Au XVIIème siècle les peintures sont classées par  « genre » et  par ordre d’importance.

Dans la peinture classique, la hiérarchie des genres était la suivante : « L’histoire, le portrait, la scène de genre, le paysage, la nature morte. »

Cette hiérarchie des genres avait été proposée en 1667 par André Félibien dans une préface des Conférences de l’Académie :

« Celui qui fait parfaitement des paysages est au-dessus d’un autre qui ne fait que des fruits, des fleurs ou des coquilles. Celui qui peint des animaux vivants est plus estimable que ceux qui ne représentent que des choses mortes et sans mouvement ; et comme la figure de l’homme est le plus parfait ouvrage de Dieu sur la Terre, il est certain aussi que celui qui se rend l’imitateur de Dieu en peignant des figures humaines, est beaucoup plus excellent que tous les autres … un Peintre qui ne fait que des portraits, n’a pas encore cette haute perfection de l’Art, et ne peut prétendre à l’honneur que reçoivent les plus savants. Il faut pour cela passer d’une seule figure à la représentation de plusieurs ensembles ;  il faut traiter l’histoire et la fable ; il faut représenter de grandes actions comme les historiens, ou des sujets agréables comme les Poètes ; et montant encore plus haut, il faut par des compositions allégoriques, savoir couvrir sous le voile de la fable les vertus des grands hommes et les mystères les plus relevés. »

— Félibien

Si on se base sur ce texte, la hiérarchie des genres était la suivante, du plus noble au moins noble :

  • Peinture allégorique
  • Peinture d’histoire (qui inclut la peinture religieuse)
  • Portrait
  • Peinture animalière
  • Paysage
  • Nature morte de gibiers, poissons et autres animaux
  • Nature morte de fruits, de fleurs ou de coquillages

Cette hiérarchie avait pour fonction, au sein de l’Académie royale, de déterminer le statut des différents peintres, en particulier de distinguer ceux qui étaient aptes au professorat, rôle réservé aux « peintres d’histoire ». La peinture d’histoire était en effet considérée comme le genre le plus difficile, parce qu’elle demande aux peintres le plus de compétences (composition, paysage, nature morte, anatomie, portrait…). La peinture d’histoire contient, a priori, tous les autres genres qui lui sont subordonnés.

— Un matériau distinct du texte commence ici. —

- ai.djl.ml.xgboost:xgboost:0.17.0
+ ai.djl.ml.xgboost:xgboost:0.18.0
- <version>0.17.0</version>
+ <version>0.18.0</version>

Cette hiérarchie entrera en crise au XIXe siècle, après la disparition du système corporatiste et avec l’émergence du mouvement romantique en peinture, dont une des caractéristiques est, à l’instar de son modèle littéraire, la subversion des genres.

La peinture d’Histoire 

Scènes historiques (batailles …), mythologiques, religieuses : la narration y est présente.

Pour les peintures religieuses ou mythologiques , les peintres partaient  interprétaient les textes  de références (

Scène religieuse : Représentation d’un épisode religieux (crucifixion, annonciation…)

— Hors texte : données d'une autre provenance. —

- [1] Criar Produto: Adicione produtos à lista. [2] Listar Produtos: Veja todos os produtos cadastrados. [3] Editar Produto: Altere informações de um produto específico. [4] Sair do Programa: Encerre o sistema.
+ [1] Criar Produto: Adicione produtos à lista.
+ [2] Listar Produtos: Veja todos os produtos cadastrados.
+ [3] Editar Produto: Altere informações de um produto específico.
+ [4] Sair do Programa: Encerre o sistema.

Scène de bataille : Représentation d’une bataille, souvent avec beaucoup de personnages.

Représentation d’un évènement historique

Portrait : Représentation du visage d’une personne (autoportrait=l’artiste par lui-même).

Paysage : Vue de notre environnement extérieur (urbain, naturel…)

Nature morte : Composition d’objets inanimés (vaisselle, nourriture, livres, fleurs coupées…)

Scène de genre : Représentation de la vie quotidienne ou intime.

Abstrait : Qui ne représente rien de réel ou de reconnaissable (formes, couleurs, taches…)

Allégorie : Représentation symbolique d’une idée (la mort, la paix) ou d’un mythe (Icare).